PROMPT
Scan the listing below for the string "Comment" and copy each line where it turns up.

RECORDS FOR THIS EXERCISE

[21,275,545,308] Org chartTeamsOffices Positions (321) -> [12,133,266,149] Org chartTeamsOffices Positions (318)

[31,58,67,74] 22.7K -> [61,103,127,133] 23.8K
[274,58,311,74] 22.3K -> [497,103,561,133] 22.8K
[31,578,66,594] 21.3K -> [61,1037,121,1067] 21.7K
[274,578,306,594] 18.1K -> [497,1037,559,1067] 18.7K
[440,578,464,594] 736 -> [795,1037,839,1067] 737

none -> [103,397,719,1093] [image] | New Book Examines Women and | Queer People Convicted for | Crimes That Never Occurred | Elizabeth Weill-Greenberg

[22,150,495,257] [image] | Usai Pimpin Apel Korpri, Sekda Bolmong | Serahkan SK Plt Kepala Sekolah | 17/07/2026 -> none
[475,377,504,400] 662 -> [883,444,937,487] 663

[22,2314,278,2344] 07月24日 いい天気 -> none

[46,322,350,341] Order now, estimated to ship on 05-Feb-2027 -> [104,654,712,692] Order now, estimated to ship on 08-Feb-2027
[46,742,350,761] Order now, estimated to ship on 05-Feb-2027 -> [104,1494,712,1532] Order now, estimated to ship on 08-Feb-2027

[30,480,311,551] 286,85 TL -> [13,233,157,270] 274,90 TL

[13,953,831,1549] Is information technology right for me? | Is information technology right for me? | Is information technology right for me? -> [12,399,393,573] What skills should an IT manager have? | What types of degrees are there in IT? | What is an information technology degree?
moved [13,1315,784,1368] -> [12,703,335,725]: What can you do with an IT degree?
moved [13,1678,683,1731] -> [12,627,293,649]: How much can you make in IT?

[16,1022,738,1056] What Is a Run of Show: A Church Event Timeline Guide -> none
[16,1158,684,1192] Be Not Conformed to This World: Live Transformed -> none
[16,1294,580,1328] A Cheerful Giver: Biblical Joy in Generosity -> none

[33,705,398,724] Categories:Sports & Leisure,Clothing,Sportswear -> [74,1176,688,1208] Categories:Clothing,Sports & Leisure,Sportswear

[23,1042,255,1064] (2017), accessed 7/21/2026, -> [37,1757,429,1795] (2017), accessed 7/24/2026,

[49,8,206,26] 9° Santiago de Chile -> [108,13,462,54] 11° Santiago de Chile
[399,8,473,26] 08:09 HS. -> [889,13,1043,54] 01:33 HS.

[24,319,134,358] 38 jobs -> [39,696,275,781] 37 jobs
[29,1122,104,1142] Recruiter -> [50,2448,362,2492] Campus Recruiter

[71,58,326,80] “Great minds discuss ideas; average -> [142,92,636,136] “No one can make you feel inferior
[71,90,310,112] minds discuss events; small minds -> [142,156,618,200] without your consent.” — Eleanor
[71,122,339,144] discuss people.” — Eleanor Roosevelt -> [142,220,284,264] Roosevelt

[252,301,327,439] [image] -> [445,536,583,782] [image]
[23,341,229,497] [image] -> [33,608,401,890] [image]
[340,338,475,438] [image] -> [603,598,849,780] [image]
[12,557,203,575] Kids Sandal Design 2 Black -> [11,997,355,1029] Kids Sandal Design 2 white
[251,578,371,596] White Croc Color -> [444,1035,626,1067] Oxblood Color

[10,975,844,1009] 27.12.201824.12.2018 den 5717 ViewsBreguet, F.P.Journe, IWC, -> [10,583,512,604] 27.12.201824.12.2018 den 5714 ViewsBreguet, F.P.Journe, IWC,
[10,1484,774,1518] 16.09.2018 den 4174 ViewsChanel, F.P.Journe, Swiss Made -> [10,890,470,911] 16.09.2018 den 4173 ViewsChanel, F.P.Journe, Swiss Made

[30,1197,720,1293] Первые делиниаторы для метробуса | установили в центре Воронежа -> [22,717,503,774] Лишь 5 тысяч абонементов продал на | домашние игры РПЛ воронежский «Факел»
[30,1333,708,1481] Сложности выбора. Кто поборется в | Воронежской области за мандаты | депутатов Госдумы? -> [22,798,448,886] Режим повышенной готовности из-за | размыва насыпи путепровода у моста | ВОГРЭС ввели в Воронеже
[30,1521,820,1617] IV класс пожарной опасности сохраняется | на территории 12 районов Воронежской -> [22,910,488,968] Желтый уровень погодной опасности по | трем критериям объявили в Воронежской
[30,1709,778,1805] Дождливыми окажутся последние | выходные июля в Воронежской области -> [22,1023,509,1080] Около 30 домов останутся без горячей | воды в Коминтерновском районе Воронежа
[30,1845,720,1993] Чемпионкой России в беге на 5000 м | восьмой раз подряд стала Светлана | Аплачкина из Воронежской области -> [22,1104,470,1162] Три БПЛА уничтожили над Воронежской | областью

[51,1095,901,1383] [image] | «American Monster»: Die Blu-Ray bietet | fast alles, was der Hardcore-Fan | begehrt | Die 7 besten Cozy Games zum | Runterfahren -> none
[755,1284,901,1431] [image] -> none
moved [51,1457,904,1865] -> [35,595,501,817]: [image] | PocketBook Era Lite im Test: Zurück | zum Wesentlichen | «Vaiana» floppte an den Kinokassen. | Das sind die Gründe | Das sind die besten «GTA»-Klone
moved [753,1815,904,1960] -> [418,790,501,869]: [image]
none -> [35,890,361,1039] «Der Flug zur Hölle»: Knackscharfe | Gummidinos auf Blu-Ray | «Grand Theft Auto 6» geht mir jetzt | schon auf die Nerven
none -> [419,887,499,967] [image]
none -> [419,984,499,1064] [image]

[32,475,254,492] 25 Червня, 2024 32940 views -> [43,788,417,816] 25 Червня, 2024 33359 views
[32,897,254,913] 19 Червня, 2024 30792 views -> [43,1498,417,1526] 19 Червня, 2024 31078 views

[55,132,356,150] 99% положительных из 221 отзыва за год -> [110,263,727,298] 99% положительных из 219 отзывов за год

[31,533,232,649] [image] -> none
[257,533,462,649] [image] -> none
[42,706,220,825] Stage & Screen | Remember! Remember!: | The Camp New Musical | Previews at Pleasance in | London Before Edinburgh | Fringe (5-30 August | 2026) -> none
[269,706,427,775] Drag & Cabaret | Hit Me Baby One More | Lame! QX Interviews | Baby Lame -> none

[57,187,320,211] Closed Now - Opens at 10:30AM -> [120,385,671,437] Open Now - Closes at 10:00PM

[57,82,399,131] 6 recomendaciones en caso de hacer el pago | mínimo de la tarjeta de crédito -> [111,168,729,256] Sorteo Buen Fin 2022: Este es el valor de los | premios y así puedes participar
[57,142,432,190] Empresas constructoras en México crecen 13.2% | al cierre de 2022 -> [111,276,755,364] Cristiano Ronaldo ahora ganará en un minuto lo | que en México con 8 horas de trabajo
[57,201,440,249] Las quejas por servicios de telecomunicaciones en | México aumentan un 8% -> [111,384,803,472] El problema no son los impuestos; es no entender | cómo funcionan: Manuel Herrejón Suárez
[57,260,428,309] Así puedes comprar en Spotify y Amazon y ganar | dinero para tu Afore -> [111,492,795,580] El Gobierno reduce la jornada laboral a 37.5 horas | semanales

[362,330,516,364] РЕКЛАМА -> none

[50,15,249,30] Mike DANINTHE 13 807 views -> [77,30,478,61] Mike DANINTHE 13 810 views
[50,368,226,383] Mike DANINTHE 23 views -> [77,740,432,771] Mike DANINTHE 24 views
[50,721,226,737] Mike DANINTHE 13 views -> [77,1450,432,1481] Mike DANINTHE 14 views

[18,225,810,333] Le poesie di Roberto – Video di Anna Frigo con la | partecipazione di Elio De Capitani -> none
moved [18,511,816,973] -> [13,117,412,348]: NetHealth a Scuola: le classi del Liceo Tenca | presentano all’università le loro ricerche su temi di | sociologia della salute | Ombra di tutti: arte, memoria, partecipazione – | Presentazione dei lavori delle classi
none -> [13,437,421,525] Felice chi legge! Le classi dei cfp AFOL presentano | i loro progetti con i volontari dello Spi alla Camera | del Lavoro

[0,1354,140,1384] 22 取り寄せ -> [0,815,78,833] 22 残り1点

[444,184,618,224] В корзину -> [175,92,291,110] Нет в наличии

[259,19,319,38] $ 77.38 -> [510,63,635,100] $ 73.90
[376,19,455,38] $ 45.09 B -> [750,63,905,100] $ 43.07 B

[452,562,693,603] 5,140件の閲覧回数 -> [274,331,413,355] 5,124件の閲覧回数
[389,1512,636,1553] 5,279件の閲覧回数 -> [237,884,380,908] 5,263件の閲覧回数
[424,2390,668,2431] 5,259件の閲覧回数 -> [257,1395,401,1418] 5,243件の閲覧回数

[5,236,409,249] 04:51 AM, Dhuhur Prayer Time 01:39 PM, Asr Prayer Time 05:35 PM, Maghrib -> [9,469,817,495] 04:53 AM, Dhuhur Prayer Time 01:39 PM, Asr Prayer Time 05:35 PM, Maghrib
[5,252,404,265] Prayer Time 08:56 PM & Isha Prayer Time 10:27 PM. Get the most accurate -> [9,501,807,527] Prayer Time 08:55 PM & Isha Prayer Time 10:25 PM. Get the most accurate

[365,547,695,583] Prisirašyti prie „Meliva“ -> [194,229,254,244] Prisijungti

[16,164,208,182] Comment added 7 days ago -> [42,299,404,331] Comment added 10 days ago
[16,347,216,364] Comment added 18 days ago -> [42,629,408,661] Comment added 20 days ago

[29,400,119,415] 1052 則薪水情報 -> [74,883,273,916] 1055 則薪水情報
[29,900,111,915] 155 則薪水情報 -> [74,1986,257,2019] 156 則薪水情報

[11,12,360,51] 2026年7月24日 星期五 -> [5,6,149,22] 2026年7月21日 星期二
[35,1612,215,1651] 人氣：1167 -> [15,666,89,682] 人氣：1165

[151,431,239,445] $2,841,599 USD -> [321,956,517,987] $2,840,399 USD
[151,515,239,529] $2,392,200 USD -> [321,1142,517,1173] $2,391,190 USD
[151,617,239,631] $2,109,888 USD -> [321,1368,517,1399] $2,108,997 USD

REPLY TO THE EXERCISE
[16,164,208,182] Comment added 7 days ago -> [42,299,404,331] Comment added 10 days ago
[16,347,216,364] Comment added 18 days ago -> [42,629,408,661] Comment added 20 days ago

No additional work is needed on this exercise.